*Data records*
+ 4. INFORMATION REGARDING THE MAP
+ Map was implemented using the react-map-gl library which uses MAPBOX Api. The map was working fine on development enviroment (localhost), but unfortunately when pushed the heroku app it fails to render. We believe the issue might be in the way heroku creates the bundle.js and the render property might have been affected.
---
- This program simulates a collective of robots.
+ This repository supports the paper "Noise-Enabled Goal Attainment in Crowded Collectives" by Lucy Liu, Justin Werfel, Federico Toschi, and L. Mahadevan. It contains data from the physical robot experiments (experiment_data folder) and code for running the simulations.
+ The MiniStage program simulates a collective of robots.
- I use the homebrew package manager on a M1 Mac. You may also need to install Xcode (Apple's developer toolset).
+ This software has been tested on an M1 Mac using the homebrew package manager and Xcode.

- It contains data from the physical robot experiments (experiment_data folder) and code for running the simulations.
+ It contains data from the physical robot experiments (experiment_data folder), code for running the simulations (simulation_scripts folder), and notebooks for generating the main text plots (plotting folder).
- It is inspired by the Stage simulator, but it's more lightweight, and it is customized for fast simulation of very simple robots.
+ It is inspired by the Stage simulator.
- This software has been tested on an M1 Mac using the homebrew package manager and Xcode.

*Description of the task*
Could you set down, word for word, only the lines above from the line with "REGARDING THE MAP" to the line with "have been affected.", including both?

*The completed task*
+ 4. INFORMATION REGARDING THE MAP
+ Map was implemented using the react-map-gl library which uses MAPBOX Api. The map was working fine on development enviroment (localhost), but unfortunately when pushed the heroku app it fails to render. We believe the issue might be in the way heroku creates the bundle.js and the render property might have been affected.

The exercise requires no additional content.